Medicaid Eligibility for Children

Children raised in families earning 138 percent or less of the federal poverty level (FPL) per year are eligible for Medicaid. The FPL is calculated by the U.S. Department of Health and Human Services every year and is based on the number of people in a family with consideration also given to location. After all, some states are much more expensive to live in than others, like Hawaii.

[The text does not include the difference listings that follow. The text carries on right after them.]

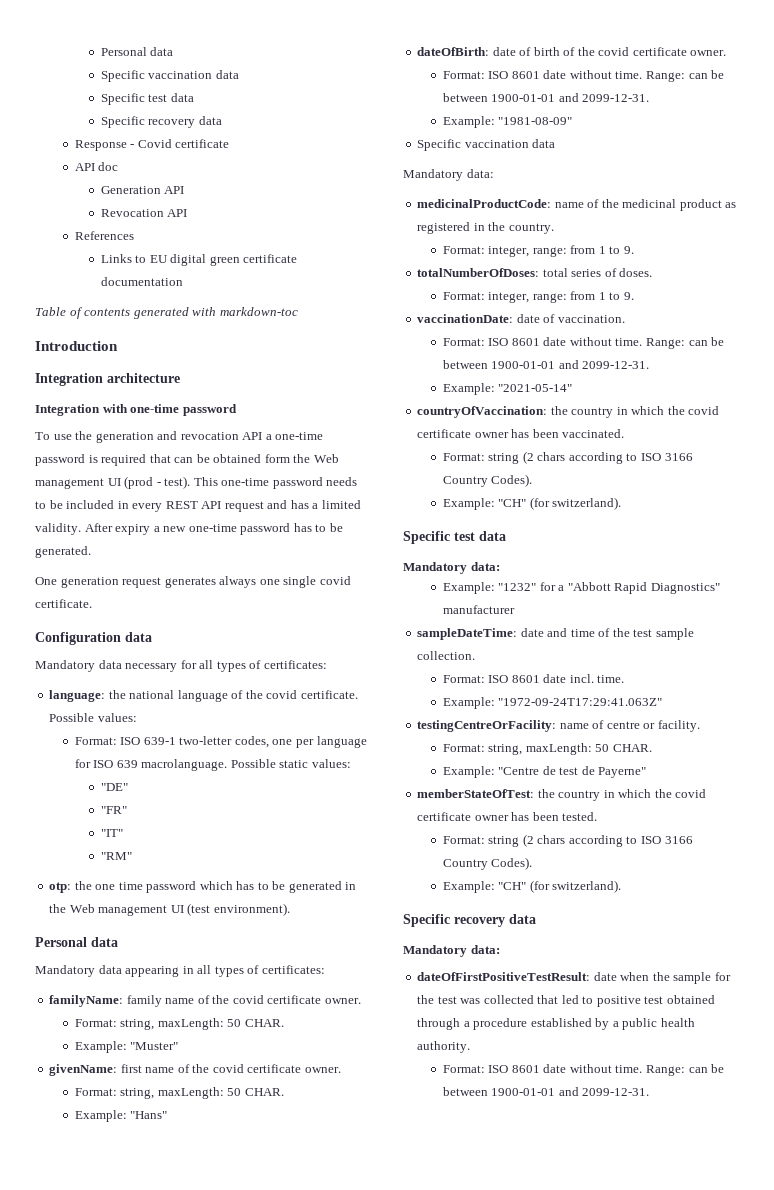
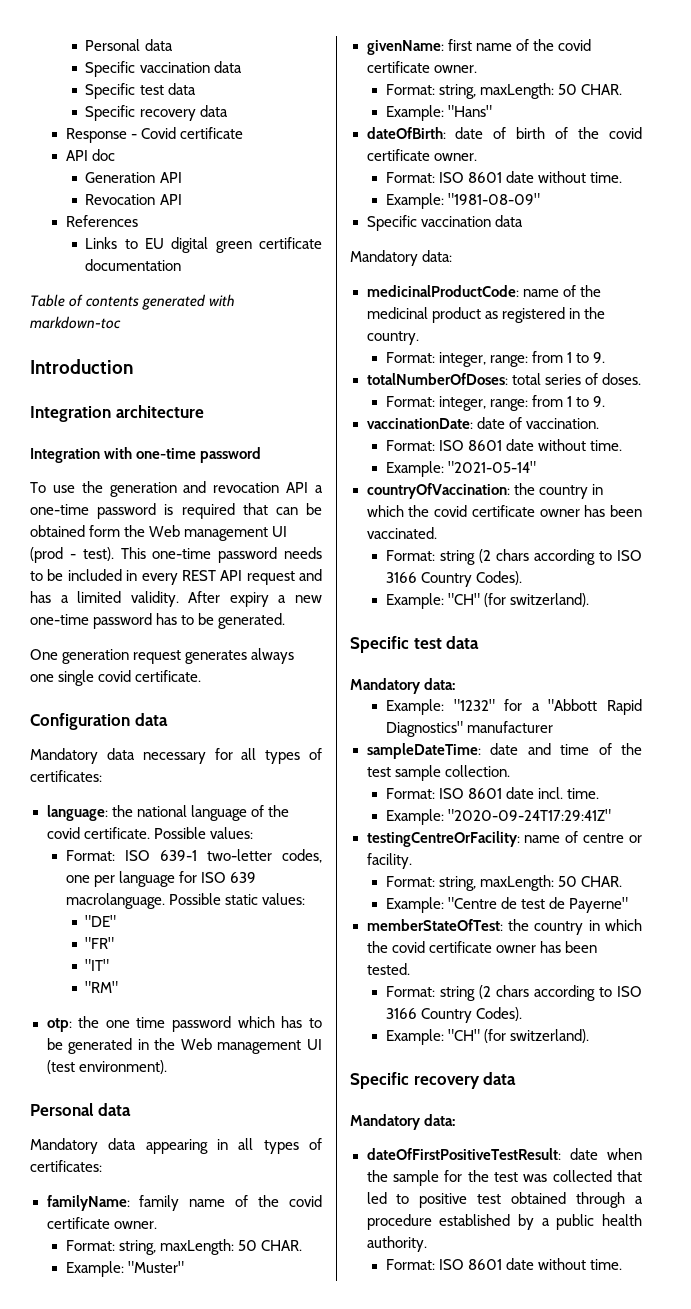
  dateOfBirth: date of birth of the covid certificate owner.
- Format: ISO 8601 date without time. Range: can be between 1900-01-01 and 2099-12-31.
+ Format: ISO 8601 date without time.
  vaccinationDate: date of vaccination.
- Format: ISO 8601 date without time. Range: can be between 1900-01-01 and 2099-12-31.
+ Format: ISO 8601 date without time.
- Example: "1972-09-24T17:29:41.063Z"
+ Example: "2020-09-24T17:29:41Z"
  dateOfFirstPositiveTestResult: date when the sample for the test was collected that led to positive test obtained through a procedure established by a public health authority.
- Format: ISO 8601 date without time. Range: can be between 1900-01-01 and 2099-12-31.
+ Format: ISO 8601 date without time.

Before the Affordable Care Act (ACA), i.e., Obamacare, was passed in 2010, children became eligible for Medicaid based on both their age and family income. Generally speaking, the older a child got, the less likely he was to get Medicaid coverage for the same family income. Oddly enough, this meant that only some children within the same family might be covered in any given year. The new legislation made the income eligibility standard the same for children 0 to 19 years of age.

Some states still have different eligibility requirements for different ages groups, but the standard value is now set for at least 138 percent of the FPL for all children. Before the ACA, the eligibility threshold was set at only 100 percent for children between 6 and 19 years old.

Eligibility for CHIP

Medicaid is intended to provide care for the poorest children. The CHIP program was established in 1997 as a way to expand coverage to children who have lower family incomes but who fall outside the Medicaid eligibility window.

The states ultimately decide the eligibility thresholds for CHIP, but the majority of states (48 states and the District of Columbia) set that threshold at 140 percent of the FPL or more for children. CHIP can also cover care for pregnant women but that coverage is more variable.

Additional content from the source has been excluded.